Alors que plusieurs Québécois ont encore du mal à joindre les deux bouts à cause de l’inflation, les banques nagent une fois de plus dans l’argent, et ce malgré le ralentissement de l’économie canadienne, le conflit commercial avec les États-Unis et l’impact de la guerre en Iran.
Des profits records pour les banques
Profits nets au troisième trimestre
« Les marchés financiers sont porteurs. Donc tout ce qui est gestion de patrimoine, ça se porte très bien dans l’industrie bancaire en général. Il y a aussi une certaine résilience dans l’économie canadienne malgré cette guerre tarifaire », explique le PDG de la Banque Nationale, Laurent Ferreira, dans un entretien téléphonique avec Le Journal.
Laurent Ferreira en 2023. Photo d’archives MARTIN ALARIE
S’il se dit encouragé par l’entente sur Churchill Falls et les contrats fédéraux pour le chantier Davie, le dirigeant reconnaît que les droits de douane risquent de relancer l’inflation.
« Ça continue à mettre de la pression sur les prix de l’énergie et des biens de consommation », affirme-t-il.
Mieux que prévu
À leur troisième trimestre, qui s’est terminé le 31 juillet, les six grandes banques ont toutes surpassé les prévisions des analystes grâce à de bons résultats dans l’ensemble de leurs activités, au Canada et ailleurs dans le monde.

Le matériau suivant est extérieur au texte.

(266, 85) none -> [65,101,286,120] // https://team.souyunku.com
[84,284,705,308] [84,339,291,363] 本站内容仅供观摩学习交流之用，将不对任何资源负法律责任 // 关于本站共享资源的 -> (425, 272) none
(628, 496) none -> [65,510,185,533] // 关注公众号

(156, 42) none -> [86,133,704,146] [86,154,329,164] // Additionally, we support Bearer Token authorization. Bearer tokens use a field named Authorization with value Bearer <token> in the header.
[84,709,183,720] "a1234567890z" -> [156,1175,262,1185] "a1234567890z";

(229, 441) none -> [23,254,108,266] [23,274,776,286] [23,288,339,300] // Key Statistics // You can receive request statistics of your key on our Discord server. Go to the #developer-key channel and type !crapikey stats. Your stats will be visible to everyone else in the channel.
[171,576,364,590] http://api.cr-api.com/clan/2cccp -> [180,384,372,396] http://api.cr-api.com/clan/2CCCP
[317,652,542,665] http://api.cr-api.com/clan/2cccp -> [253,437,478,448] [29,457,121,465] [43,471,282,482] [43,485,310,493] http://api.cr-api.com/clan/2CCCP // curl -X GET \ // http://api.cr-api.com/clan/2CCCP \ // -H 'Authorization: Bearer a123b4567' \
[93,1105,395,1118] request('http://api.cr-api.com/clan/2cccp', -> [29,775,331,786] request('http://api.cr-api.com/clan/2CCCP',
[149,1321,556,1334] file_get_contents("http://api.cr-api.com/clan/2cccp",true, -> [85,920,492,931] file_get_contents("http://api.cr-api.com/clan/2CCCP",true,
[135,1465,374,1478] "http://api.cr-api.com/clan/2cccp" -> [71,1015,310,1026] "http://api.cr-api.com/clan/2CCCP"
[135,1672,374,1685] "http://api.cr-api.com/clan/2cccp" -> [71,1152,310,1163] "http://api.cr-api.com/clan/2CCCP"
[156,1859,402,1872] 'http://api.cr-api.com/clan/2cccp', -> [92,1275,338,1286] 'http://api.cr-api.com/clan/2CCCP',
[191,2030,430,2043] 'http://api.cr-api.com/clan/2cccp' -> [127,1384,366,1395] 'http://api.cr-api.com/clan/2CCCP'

La Banque TD, la Scotia, la Banque de Montréal et CIBC ont bénéficié d’une hausse de leurs marges nettes, soit la différence entre les intérêts qu’elles reçoivent sur les prêts et hypothèques et ceux qu’elles paient sur les dépôts.
Les six grandes banques ont aussi largement profité de la vigueur des marchés boursiers, qui poursuivent leur croissance amorcée à la fin de 2022. Leurs activités de gestion du patrimoine et de marchés des capitaux ont vu leurs profits bondir de plus de 25 % par rapport à l’an dernier.
En revanche, les dotations aux pertes de crédit sont reparties à la hausse, quoique de façon modeste, alors qu’elles baissaient depuis plusieurs mois. Ces dotations sont de l’argent que les banques doivent mettre de côté à cause des mauvaises créances, ce qui réduit d’autant leurs profits.
Pendant les neuf premiers mois de leur exercice financier, qui a débuté le 1er novembre, les six grandes banques ont cumulé des profits nets de 58,8 G$, en hausse de 6,3 % par rapport à la même période de l’année précédente.